Elles se sont interrogées sur la légalité de ces décisions et leur compatibilité avec les dispositions de la Constitution et les conventions internationales ratifiées par la Tunisie.
Ces procédures interviennent à l’issue des décisions prises le 25 juillet par le Président de la République, notamment la suspension des activités du parlement, la levée de l’immunité des députés et le limogeage du chef du gouvernement et de certains ministres.
La honte
Ahmed Souab, avocat et ancien juge administratif, a estimé que le décret-loi n°1978-50 régissant l’état d’urgence, en vertu duquel certaines personnes ont été assignées à résidence, est historiquement lié à une situation particulière qui est la grève générale. « Il s’agit donc d’une situation circonstancielle qui impose des limites de l’application de ce décret dans le temps », a-t-il expliqué.

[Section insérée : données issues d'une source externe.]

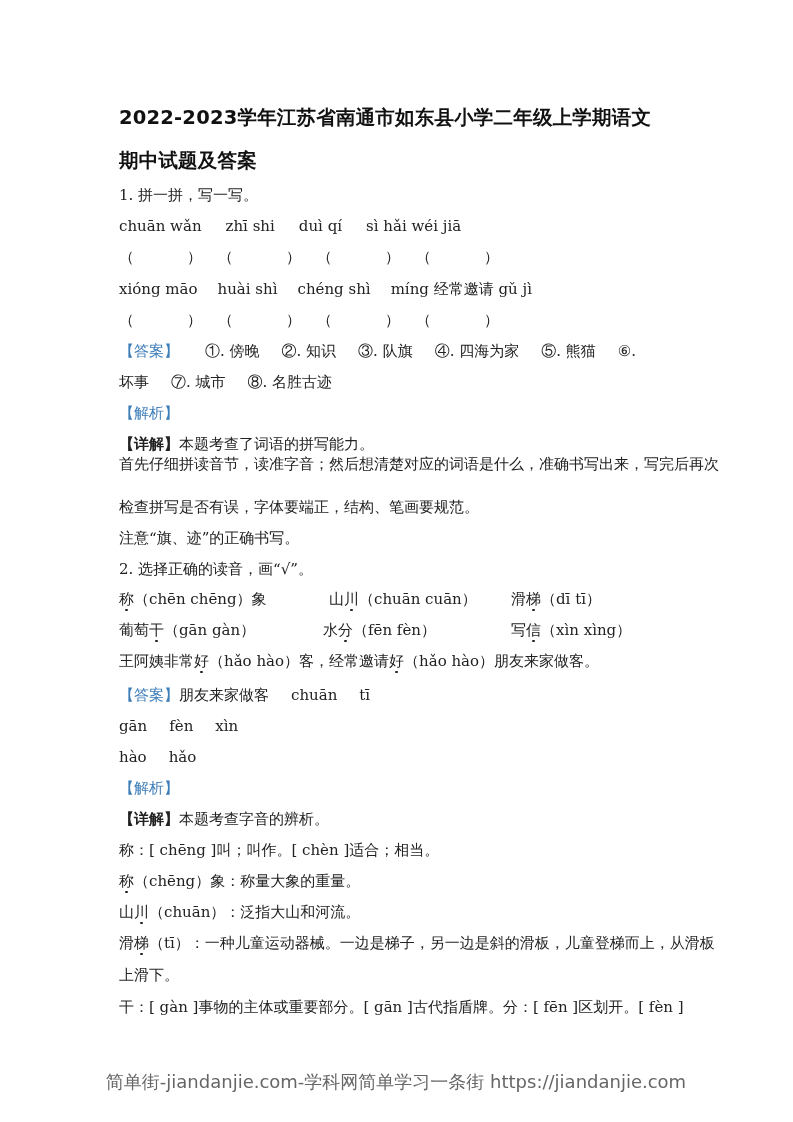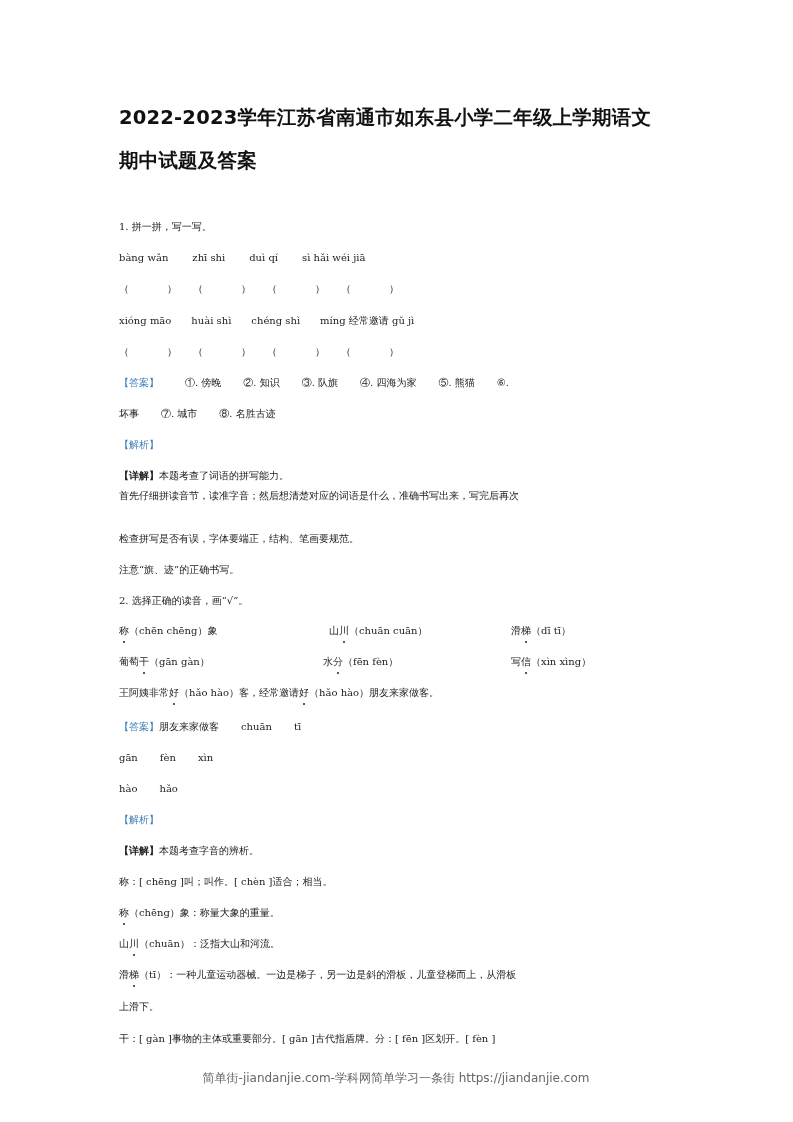"1. 拼一拼，写一写。" .line { font-size: 10px -> 15px; margin-top: 32px -> none }
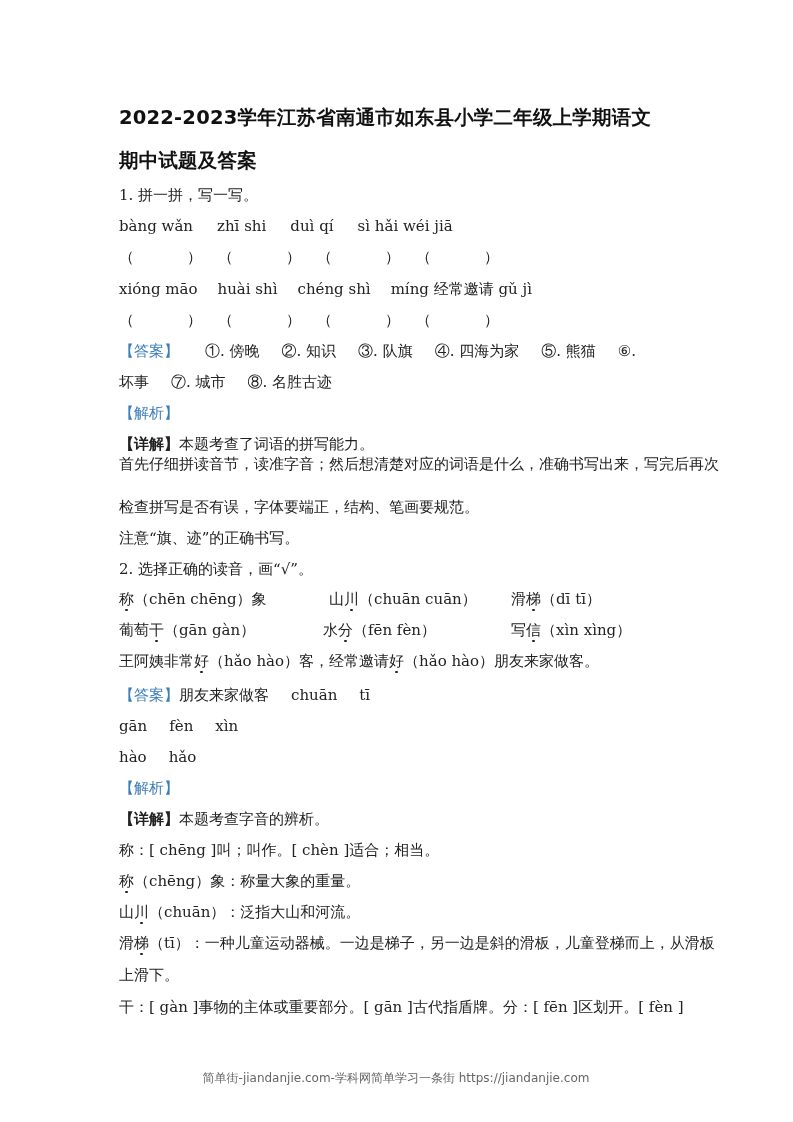"bàng wǎn" span { text: bàng -> chuān }
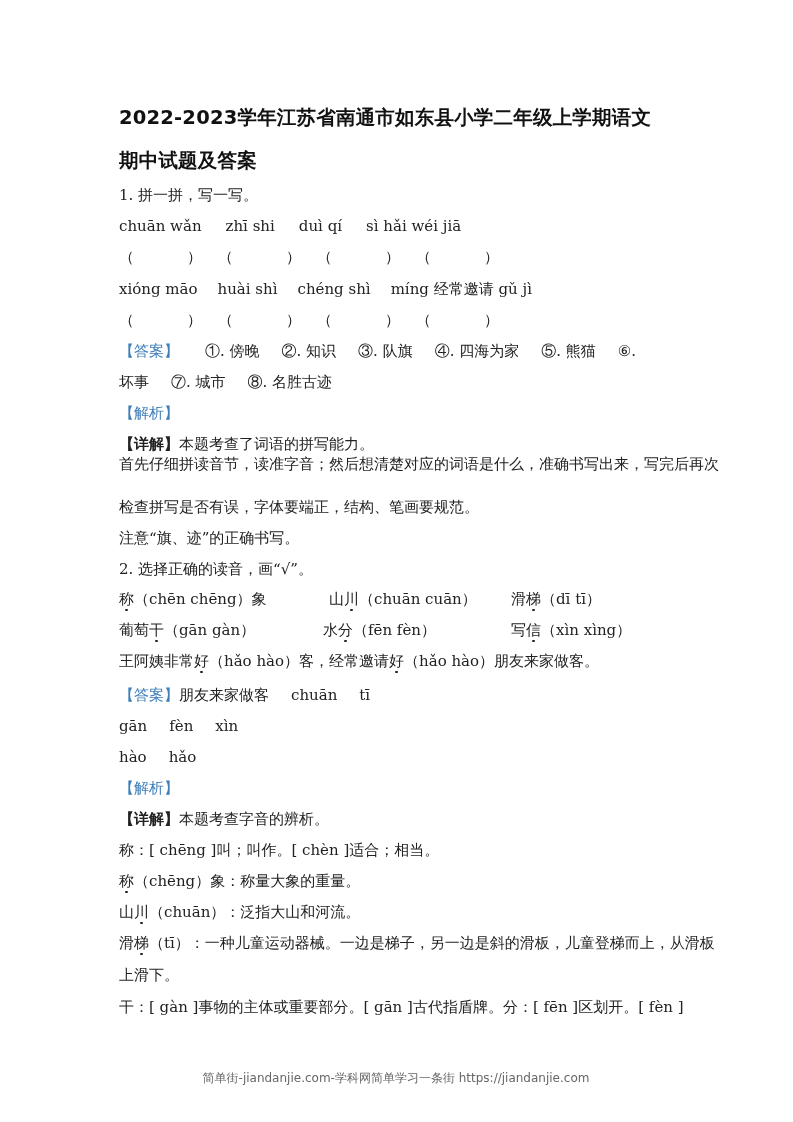"简单街-jiandanjie.com-学科网简单学习一条街" .footer { font-size: 12px -> 18px }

« Tous les juristes, à l’exception de ceux qui appartiennent à l’ancien régime, ont estimé que l’application dudit décret est contraire à la constitution de 1959 et textes internationaux ratifiés par la Tunisie ». Et d’ajouter que le Tribunal administratif avait, dans le cadre de sa jurisprudence, signalé l’inadéquation de ce décret avec les lois en vigueur et la constitution.
L’activation du décret-loi n°2014-50, selon Souab, est une « honte pour la Tunisie », pointant une déviation dans son utilisation qui, « en apparence, émane du ministère de l’Intérieur, mais en réalité il s’agit d’une décision du chef de l’Etat ».
« Certaines décisions d’assignation à résidence ne sont pas justifiées. Elles sont indéterminées dans le temps », a-t-il dit.
Saisir le Tribunal administratif
Emna Kallali, présidente du bureau de Tunisie d’Amnesty International, a indiqué que l’assignation à résidence, selon les normes internationales, constitue une forme de détention. Elle nécessite certaines garanties pour être considérée comme légale. Et ce, même pendant l’état d’urgence.
« Elle est, dans certains pays, connue pour remplacer une peine de prison », a-t-elle indiqué.
De son côté, Mondher Cherni, secrétaire général de l’Organisation Contre la Torture en Tunisie sur l’impératif d’informer la personne concernée de la décision d’assignation à résidence pour lui permettre de saisir la justice. La loi tunisienne permet à la personne qui fait l’objet d’une assignation à résidence de saisir le Tribunal administratif pour contester et suspendre cette mesure, a-t-il poursuivi.